My last post was on December 12, 2015. I’ve missed major holidays and events. “Happy holidays,” “happy new year,” and “happy St. Valentine’s Day,” by the way. I missed my blogaversary. As of February 4, I’ve been blogging for five years—I can’t believe it.

And while this isn’t the longest break, it’s the first time I’ve seriously considered stopping. Blogging. Not writing. I’ve been doing plenty of writing. No. That’s not completely true. I’ve been writing. I kind of have been on a hiatus from fiction writing, too. For a while I had a technical writing contract, but that’s not why. I’ve also felt too distracted to write.

Why? A lot of life changes. Big and small. Now, the potential for a move to a new state. Away from Maine. Away from Maine? Where I raised two children. Said good-bye to two dogs. Owned two houses. Have lived the majority of my married life. Have taken hundreds upon thousands of photos and videos. Written millions (yes, I’ve calculated), millions of words.

It’s not definite. And if it does happen, it won’t be for a year (or so). But the writing is on the wall. Funny, that particular expression coming to mind. The fact is I can write anywhere—I know because right now I’m writing from a garrison in Newton, Massachusetts, overlooking not a tiny New England town but busy traffic on Walnut Street.

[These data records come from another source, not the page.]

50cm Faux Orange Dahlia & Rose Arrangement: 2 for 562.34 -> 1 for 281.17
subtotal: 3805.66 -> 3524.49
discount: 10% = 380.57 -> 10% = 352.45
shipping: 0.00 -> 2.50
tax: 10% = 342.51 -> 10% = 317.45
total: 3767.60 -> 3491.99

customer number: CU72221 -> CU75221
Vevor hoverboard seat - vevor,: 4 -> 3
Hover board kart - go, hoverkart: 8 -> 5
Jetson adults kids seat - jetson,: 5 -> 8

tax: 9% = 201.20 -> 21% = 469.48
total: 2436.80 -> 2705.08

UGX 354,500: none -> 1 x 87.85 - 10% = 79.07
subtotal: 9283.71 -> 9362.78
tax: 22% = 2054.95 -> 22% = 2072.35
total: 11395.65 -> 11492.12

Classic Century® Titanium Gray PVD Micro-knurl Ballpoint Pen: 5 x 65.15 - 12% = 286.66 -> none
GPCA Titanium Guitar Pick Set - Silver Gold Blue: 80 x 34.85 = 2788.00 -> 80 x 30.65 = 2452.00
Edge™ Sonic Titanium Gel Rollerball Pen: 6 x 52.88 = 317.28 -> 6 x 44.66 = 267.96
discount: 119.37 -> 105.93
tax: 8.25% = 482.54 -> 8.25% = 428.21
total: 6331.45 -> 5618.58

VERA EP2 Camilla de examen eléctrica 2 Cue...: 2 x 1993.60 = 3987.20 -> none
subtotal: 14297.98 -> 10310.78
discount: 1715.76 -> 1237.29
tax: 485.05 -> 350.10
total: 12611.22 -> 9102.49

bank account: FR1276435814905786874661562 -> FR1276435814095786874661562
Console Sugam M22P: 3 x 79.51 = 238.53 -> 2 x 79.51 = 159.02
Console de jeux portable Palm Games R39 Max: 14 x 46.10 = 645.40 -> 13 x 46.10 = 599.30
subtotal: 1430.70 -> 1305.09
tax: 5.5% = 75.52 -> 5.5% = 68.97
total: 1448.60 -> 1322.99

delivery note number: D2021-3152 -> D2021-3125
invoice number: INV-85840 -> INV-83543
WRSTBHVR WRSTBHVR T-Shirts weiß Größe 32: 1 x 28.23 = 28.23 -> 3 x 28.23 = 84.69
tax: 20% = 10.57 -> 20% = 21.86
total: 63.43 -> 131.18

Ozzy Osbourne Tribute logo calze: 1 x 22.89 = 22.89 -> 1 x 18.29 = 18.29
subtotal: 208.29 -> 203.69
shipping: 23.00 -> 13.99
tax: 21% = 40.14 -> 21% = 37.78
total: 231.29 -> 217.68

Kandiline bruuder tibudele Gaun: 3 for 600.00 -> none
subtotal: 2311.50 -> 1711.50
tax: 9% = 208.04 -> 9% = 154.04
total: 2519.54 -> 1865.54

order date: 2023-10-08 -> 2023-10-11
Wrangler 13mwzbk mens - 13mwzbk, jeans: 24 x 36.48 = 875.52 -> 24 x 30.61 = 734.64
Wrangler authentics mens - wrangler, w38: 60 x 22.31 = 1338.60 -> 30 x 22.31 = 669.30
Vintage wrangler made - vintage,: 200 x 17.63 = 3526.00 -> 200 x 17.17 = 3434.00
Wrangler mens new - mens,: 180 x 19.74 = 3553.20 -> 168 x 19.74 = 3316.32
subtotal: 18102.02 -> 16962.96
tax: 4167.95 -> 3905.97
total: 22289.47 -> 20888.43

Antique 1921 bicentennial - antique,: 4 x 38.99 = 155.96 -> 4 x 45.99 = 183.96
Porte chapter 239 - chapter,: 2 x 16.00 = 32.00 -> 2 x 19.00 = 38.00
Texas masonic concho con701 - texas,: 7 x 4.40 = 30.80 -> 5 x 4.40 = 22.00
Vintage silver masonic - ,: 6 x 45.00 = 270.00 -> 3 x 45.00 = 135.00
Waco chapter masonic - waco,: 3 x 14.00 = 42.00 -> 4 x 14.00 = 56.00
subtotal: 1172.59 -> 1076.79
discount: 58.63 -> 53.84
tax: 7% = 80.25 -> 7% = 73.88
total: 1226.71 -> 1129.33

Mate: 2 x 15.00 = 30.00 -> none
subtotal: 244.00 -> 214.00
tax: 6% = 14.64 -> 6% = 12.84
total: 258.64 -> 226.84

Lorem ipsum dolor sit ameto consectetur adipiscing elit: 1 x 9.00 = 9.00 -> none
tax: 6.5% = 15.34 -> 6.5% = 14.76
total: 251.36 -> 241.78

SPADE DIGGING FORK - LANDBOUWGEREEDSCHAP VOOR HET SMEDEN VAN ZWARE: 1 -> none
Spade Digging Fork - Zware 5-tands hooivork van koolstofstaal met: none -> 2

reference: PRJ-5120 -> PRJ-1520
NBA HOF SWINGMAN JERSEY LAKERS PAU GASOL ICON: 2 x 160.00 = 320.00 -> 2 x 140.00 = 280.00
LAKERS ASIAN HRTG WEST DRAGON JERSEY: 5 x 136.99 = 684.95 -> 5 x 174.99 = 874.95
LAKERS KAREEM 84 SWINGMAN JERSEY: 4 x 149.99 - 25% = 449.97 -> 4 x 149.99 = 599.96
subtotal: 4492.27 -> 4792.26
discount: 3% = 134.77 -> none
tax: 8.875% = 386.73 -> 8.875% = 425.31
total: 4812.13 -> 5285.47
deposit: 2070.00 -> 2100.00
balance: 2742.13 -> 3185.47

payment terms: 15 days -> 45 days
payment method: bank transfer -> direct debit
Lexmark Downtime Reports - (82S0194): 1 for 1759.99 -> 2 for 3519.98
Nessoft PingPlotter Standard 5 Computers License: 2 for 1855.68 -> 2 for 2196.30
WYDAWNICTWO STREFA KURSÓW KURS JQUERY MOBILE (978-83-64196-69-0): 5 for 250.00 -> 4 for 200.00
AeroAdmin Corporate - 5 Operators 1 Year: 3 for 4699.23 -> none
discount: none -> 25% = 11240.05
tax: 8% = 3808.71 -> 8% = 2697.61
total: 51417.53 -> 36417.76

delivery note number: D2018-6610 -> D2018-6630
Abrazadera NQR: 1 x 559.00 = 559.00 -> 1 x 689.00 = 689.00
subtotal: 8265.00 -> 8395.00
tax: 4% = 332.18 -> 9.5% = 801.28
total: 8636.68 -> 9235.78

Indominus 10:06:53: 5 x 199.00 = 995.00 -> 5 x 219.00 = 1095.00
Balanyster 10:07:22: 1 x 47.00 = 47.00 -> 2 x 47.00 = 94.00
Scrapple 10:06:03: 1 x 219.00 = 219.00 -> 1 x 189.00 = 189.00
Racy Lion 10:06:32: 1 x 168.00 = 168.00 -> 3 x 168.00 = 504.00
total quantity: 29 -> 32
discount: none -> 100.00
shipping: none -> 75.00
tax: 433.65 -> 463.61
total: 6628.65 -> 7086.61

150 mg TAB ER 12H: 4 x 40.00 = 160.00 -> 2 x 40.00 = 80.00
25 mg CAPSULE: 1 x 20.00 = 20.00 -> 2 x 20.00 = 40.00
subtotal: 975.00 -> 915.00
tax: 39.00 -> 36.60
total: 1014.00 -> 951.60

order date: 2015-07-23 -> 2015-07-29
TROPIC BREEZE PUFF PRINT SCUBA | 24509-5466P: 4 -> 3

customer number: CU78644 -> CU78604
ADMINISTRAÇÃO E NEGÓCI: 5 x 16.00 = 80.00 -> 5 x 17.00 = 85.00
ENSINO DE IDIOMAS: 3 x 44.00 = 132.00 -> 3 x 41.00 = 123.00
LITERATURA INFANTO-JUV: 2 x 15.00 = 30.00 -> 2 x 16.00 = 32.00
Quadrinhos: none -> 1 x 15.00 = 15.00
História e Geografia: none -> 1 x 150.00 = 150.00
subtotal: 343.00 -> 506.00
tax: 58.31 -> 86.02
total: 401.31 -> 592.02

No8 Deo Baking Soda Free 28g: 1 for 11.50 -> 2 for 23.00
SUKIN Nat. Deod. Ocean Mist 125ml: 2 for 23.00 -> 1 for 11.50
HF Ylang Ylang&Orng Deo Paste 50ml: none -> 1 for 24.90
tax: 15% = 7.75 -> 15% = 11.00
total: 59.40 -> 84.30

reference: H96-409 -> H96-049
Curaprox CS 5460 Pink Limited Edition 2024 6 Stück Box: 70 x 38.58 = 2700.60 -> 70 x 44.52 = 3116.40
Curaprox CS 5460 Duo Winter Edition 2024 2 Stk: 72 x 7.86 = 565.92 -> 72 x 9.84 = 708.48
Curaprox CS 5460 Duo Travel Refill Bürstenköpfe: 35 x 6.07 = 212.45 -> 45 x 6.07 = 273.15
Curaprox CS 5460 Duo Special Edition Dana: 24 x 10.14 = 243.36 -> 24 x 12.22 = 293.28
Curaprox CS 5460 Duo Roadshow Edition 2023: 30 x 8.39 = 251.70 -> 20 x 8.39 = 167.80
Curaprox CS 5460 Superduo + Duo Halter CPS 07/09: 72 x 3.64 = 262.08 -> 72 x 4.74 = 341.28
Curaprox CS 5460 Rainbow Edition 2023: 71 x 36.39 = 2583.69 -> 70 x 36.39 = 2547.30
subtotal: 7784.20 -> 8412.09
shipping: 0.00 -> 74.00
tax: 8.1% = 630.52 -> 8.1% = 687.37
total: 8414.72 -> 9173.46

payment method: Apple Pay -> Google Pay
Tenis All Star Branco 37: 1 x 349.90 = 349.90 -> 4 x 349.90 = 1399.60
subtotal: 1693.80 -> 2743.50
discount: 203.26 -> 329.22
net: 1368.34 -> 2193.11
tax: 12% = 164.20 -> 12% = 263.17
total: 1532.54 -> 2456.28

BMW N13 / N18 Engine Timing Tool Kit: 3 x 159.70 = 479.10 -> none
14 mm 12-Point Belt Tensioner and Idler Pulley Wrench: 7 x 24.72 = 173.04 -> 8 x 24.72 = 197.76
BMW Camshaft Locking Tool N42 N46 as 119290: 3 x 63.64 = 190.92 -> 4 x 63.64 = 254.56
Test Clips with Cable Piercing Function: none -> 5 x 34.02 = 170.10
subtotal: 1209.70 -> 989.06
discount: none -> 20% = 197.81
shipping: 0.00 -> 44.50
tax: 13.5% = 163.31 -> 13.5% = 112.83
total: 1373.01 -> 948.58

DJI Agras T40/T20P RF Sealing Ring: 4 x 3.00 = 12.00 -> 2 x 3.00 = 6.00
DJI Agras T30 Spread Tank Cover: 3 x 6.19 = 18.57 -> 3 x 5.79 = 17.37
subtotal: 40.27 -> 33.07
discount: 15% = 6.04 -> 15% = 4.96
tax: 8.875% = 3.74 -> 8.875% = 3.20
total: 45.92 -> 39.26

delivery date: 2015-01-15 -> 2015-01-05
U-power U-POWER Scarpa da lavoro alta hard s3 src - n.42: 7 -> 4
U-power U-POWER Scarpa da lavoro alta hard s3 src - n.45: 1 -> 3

Right now it’s like I’ve stepped into another life—because in essence I have. I’m living with and caring for two dogs while their owners are on the other side of the world for the month. When I walk the dogs, I see first familiarity then confusion on the faces of neighbors. Who is this woman? Not the neighbor they expected. The dogs are the same, the person not. If they look carefully enough they’ll see reflected confusion in my eyes. There are times I feel like I’m not myself. Different house, different dogs (my own sweet dog gone over a year ago), different neighborhood, different people.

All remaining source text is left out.